…and why cost isn’t everything
You’re one step closer to making your corporate film a reality. You’ve written a clear and comprehensive production brief (please see our blog on how to write a video production brief) and you’ve proudly sent it off to production companies. Now, they’ve sent in their tenders and proposals and it’s time to decide – which film production company will make your brainchild a roaring success?
When you read through the responses, you may notice that many of the proposals are similar. That’s what makes the decision making process even more difficult as you will have to go through each tender with a fine-tooth comb. Of course, cost is a key factor in the decision-making process. But there’s so much more to film production than meets the eye. If you opt for a production team whose plans look the part, but they lack the required experience and expertise – your film could be doomed to failure.
So, the big question is how should you compare and evaluate film tenders and proposals? Which is the one for you? Here are the questions the production teams should have answered for you.
Have they included a production schedule and is it realistic?
In your brief, you should have indicated any key production dates and deadlines and asked the production companies to produce a proposed production schedule to meet these dates. This should clearly indicate the timeframes they will work to through the various stages of pre production, filming, editing and approval. Their proposal should address how long each element of the production will take.

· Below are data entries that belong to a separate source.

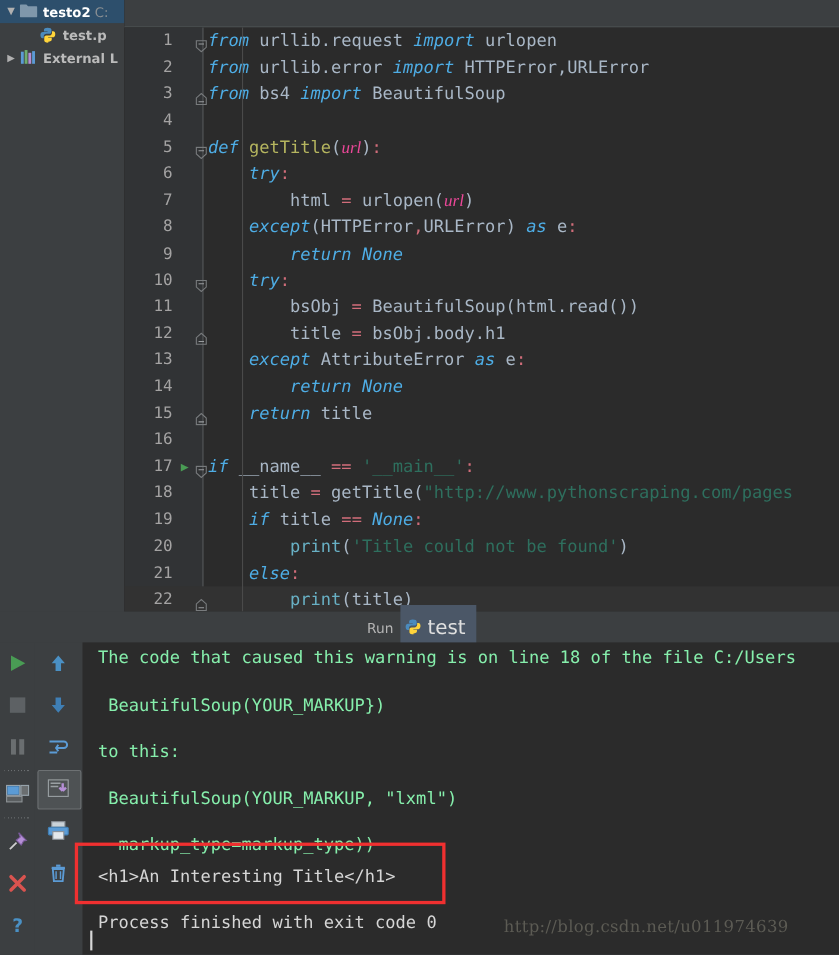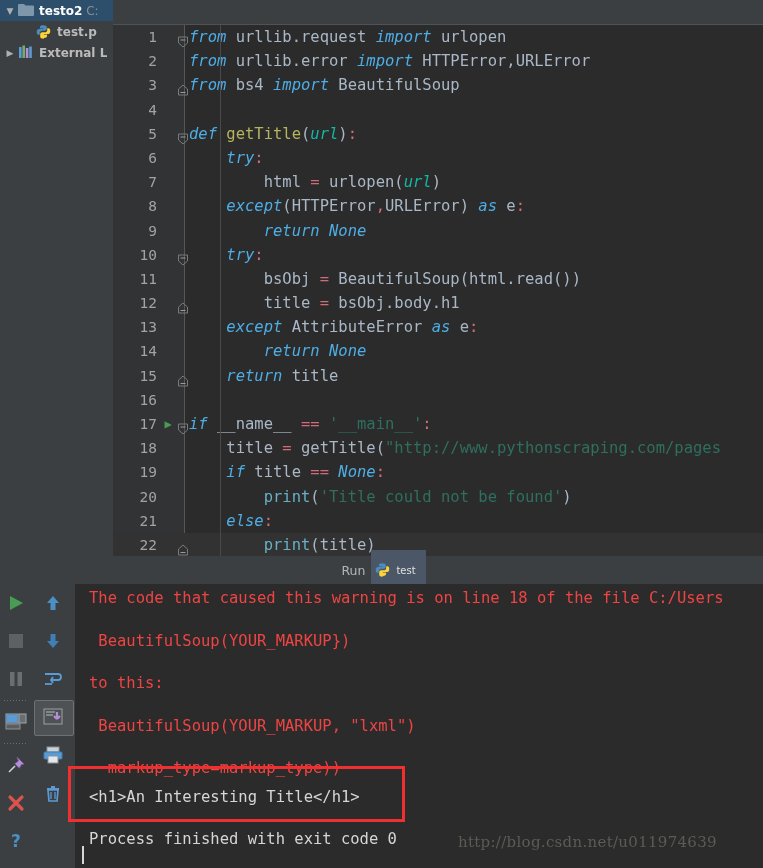--- a/index.html
+++ b/index.html
@@ -82,7 +82,7 @@
   .pykw { color: #4eade5; font-style: italic; }
   .ident{ color: #a9b7c6; }
   .fn   { color: #b5b55f; }
-  .param{ color: #14b8a6; font-style: italic; }
+  .param{ color: #ec4899; font-style: italic; font-family: Liberation Serif, serif; }
   .str  { color: #2e6f5e; text-align: right; }
   .op   { color: #d16d7a; }
   .punct{ color: #a9b7c6; }

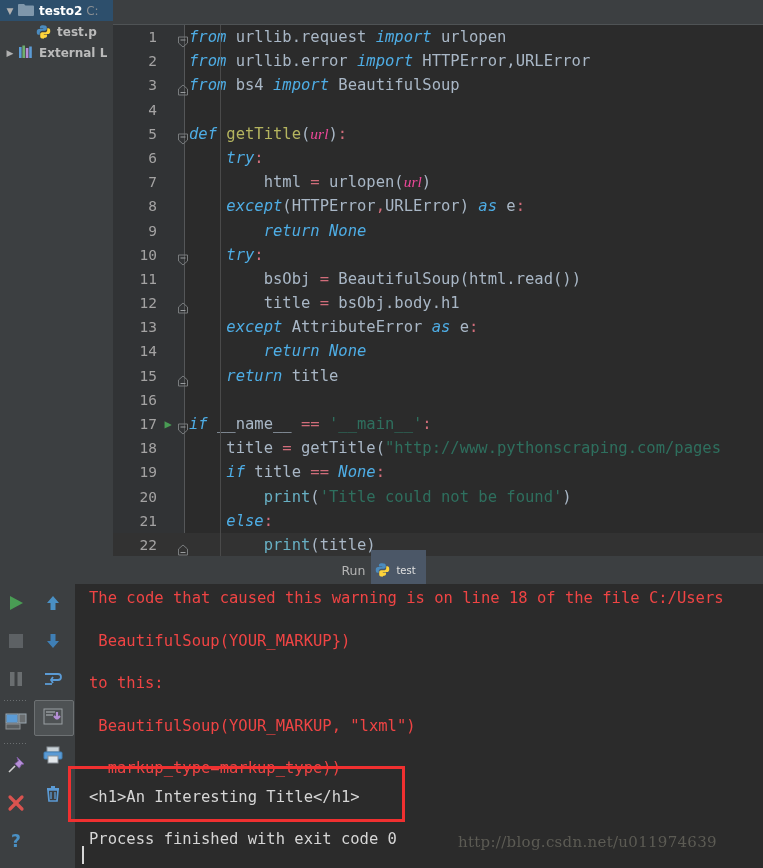--- a/index.html
+++ b/index.html
@@ -101,7 +101,7 @@
   #run-tab {
     display: flex; align-items: center; height: 40px; padding: 0 10px 0 4px;
     background: #4b5767; color: #e0e0e0;
-    font-family: "DejaVu Sans", sans-serif; font-size: 10px;
+    font-family: "DejaVu Sans", sans-serif; font-size: 18px;
   }
   #run-tab .ico { margin-right: 4px; }
 

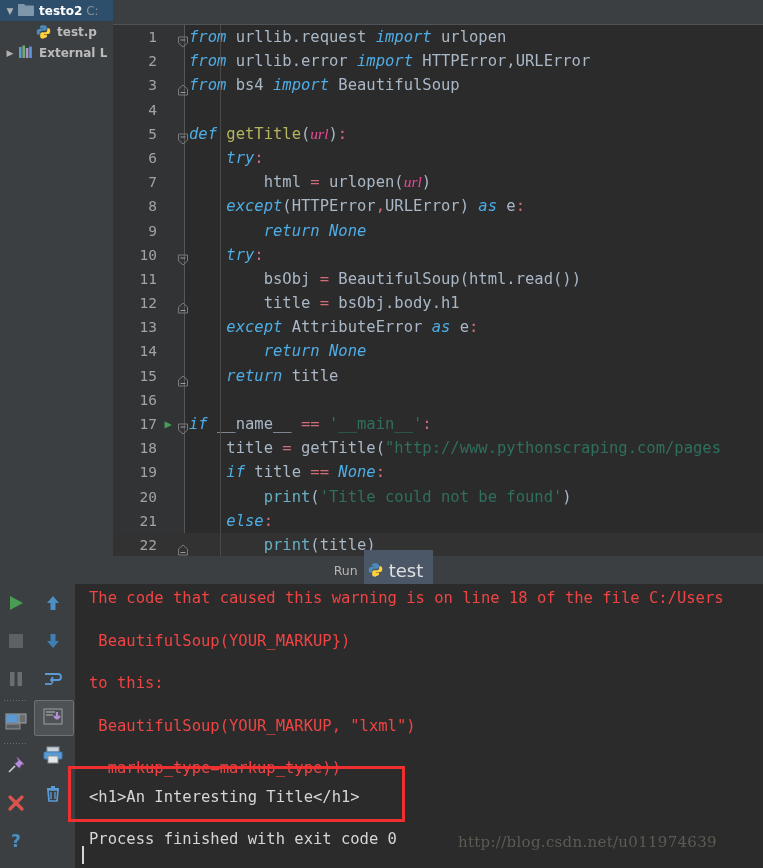--- a/index.html
+++ b/index.html
@@ -135,7 +135,7 @@
   .cline {
     height: 28.5px; line-height: 28.5px; white-space: pre;
     font-size: 15.5px; font-family: "DejaVu Sans Mono", monospace;
-    padding-left: 14px; color: #ef4444;
+    padding-left: 14px; color: #86efac;
   }
   .cline.white { color: #d6d6d6; }
   .cline.blank { height: 14px; }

When assessing the timescales, do bear in mind that there will be various stages of the production that’ll need client approval – specifically the script and draft edit, otherwise known as ‘roughcut’. The production company won’t have any control over how long you and your colleagues take to approve these various stages. If you’re going to have to get ‘committee approval’, then this is likely to take much longer than signing something off yourself!
If the proposal’s timeline appears to be too good to be true, it may be an indicator that they are inexperienced in this industry.
Did the proposal include a show reel?
If you haven’t worked with a production team before, you’re working with an unknown commodity. Being able to view their portfolio will give you an insight into their previous work, their previous clients and whether they’ve been able to deliver, especially if they’ve done similar work previously. Preferably, the showreel will come with testimonials from past clients to back up the production company’s claims. A showreel demonstrates what they’re capable of, as well as showing whether the team has the skill and expertise to produce a film to a high quality.
Will they stay in touch?
Do they reply promptly to emails? Are they willing to be contacted? Will they be at hand to take calls? Making sure you have prompt and regular contact with the production company will make sure both you and the production company stay on the same page. Communication is key for the success of your corporate film.
What is the budget like?
Now, whilst we said cost isn’t everything, budgets are very important when it comes to film production. A good budget should give a detailed breakdown of the cost. A vague budget could have nasty surprises in store, so make sure you insist on a detailed budget, going over the cost of each service. How many days filming have been included? How many hours editing, and does it include one round of amendments? If additional filming or editing is needed for some reason what is the cost? Does the quote include travel costs? If overnight accommodation and subsistence is needed have they quoted a fixed price? If these details aren’t provided within the budget, alarm bells should ring.
By requesting this breakdown you can look over each production company’s tender and compare and contrast.
When it comes to looking at budgets, the thing to bear in mind is value for money. Instead of simply going for the cheapest proposal, look at the quality of work. The old adage often rings true – you get what you pay for. That’s not to say that the cheapest will provide a programme of unacceptable quality, but you need to ensure that you are getting a professionally produced video that will mirror the brand and corporate image that your audience will expect.
Deciding on a video production company to commission is a decision which shouldn’t be taken lightly. But if you consider all of the above questions, you’ll save yourself a lot of headache, heartache and frustration in the long run. What’s more is that you should hopefully set yourself up for a successful partnership, which could continue for many years to come.